> _WORK REQUEST_
Count lines with "weekday" below; give only the number.

*** Opening of EXERCISE DATA ***

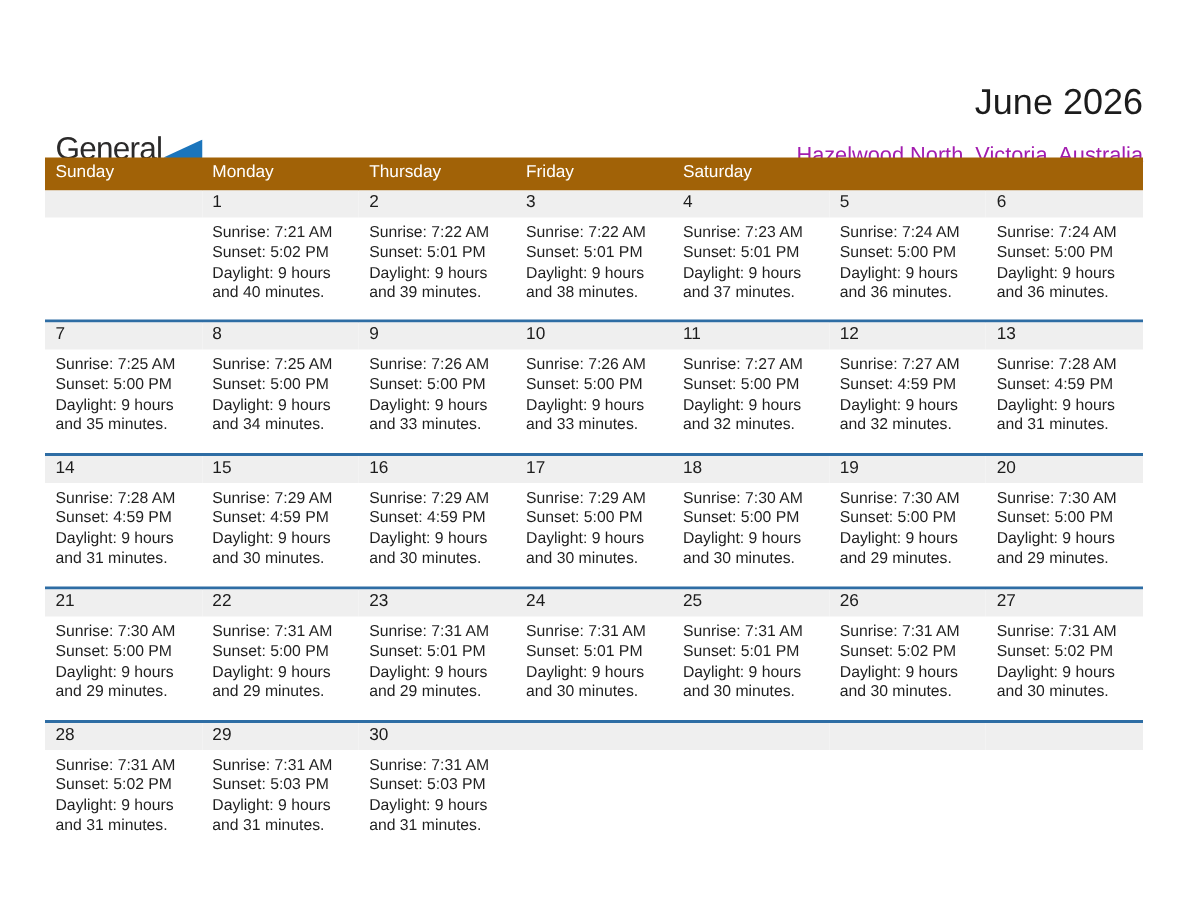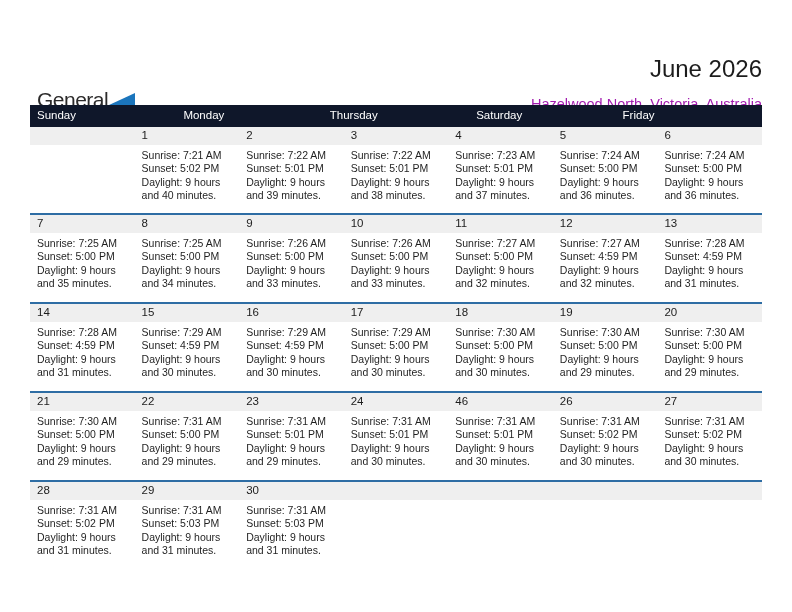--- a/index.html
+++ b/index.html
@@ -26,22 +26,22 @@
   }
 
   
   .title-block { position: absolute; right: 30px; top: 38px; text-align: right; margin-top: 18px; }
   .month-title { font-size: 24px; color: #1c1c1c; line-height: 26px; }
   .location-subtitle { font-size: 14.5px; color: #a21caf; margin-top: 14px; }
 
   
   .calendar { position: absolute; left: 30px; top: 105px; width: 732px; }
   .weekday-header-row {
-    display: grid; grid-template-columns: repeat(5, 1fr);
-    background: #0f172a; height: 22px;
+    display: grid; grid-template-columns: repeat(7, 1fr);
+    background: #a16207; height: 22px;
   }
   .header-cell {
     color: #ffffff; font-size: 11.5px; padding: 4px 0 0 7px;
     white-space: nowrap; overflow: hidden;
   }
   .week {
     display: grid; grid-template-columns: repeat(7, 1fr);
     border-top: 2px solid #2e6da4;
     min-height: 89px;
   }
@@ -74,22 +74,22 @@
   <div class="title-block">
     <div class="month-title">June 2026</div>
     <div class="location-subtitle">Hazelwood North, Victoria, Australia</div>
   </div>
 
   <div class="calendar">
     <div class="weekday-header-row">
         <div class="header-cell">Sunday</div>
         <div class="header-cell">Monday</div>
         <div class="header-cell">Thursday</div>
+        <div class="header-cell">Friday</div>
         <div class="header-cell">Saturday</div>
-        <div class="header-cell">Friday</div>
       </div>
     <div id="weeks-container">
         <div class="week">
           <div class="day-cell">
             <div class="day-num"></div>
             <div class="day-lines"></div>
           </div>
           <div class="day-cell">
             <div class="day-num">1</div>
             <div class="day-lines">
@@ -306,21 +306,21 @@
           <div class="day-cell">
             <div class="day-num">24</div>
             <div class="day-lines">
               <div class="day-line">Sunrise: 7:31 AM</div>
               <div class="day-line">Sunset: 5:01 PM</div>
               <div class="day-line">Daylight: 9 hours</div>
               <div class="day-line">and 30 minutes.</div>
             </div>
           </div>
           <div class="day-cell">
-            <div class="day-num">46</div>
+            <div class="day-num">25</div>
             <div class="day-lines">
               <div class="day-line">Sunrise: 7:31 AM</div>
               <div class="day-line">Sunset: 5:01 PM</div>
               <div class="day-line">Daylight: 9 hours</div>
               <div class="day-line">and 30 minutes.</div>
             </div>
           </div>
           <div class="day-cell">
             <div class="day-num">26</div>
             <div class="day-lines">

*** Close of EXERCISE DATA ***
*** Opening of EXERCISE DATA ***

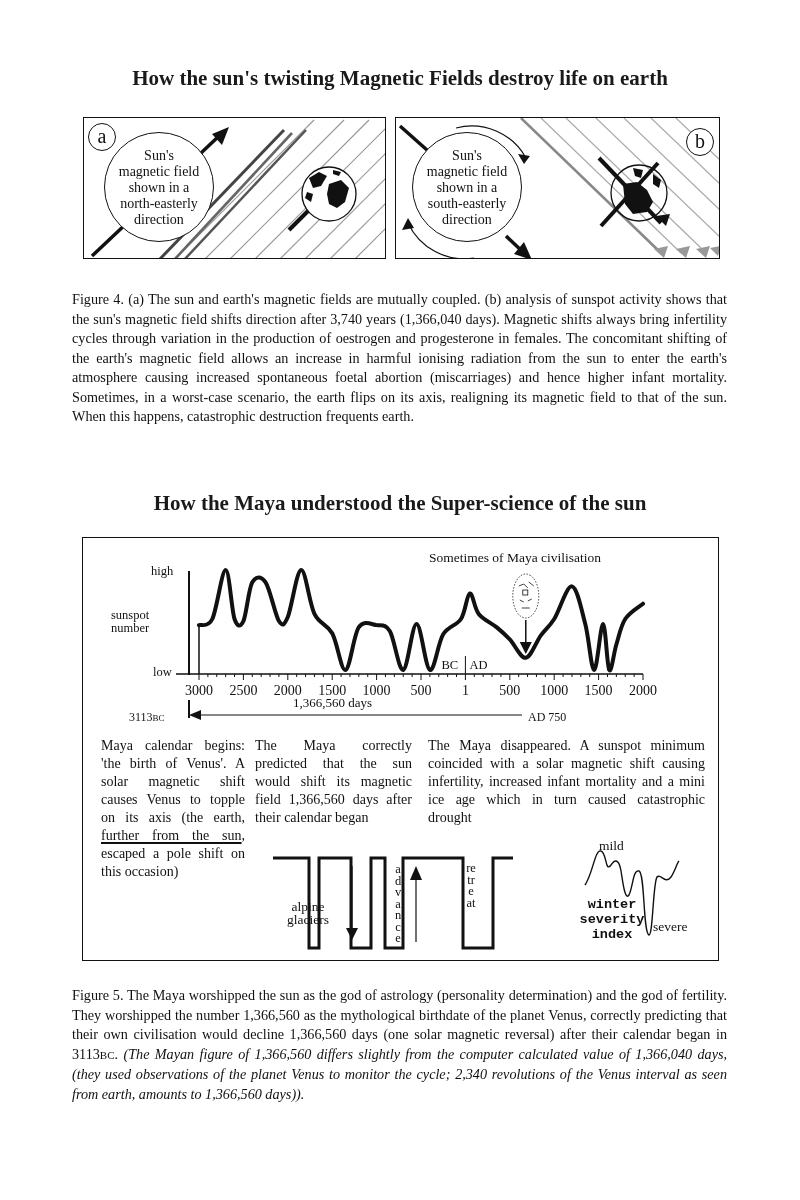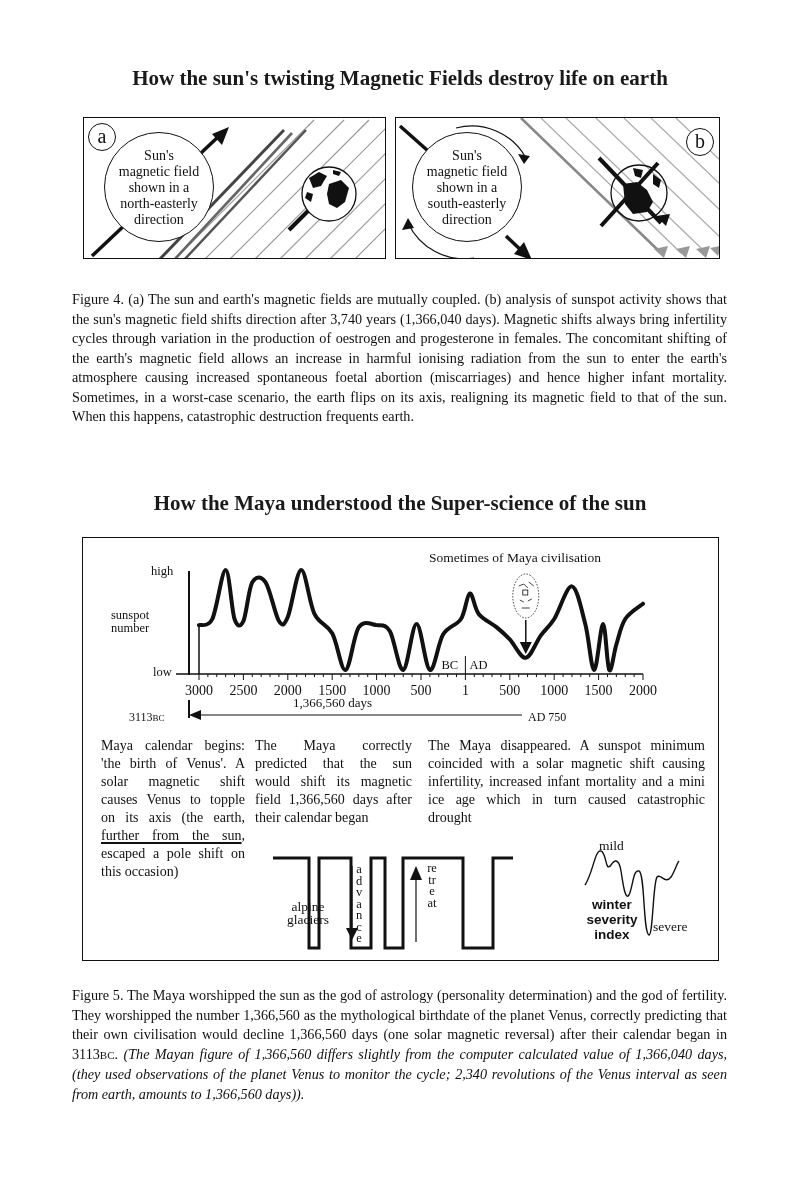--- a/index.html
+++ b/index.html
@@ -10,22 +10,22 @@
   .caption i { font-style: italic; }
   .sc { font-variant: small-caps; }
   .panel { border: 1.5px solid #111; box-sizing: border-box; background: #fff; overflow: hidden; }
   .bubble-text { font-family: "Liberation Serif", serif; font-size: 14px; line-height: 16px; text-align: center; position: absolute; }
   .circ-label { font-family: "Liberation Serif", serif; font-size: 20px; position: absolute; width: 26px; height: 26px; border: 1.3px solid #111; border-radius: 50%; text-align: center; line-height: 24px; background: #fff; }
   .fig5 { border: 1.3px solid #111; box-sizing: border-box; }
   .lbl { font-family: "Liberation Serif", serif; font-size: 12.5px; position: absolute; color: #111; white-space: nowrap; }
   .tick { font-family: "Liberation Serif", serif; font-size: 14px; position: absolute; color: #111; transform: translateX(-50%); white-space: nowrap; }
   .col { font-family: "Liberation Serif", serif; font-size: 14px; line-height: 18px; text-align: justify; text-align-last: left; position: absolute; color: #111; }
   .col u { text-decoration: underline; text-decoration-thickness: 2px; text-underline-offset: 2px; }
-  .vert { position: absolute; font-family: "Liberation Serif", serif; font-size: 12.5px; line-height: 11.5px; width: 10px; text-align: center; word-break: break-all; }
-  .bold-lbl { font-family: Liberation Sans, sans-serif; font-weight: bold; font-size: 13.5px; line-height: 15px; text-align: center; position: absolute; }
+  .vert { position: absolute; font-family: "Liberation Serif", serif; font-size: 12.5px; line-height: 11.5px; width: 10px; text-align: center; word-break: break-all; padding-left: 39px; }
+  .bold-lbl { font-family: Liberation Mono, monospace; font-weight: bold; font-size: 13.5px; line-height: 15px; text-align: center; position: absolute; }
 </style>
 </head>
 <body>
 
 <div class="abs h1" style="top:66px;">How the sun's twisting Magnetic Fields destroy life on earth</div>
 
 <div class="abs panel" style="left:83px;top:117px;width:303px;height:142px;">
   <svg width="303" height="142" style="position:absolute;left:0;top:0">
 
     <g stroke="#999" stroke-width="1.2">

*** Close of EXERCISE DATA ***

> _ANSWER BELOW_
2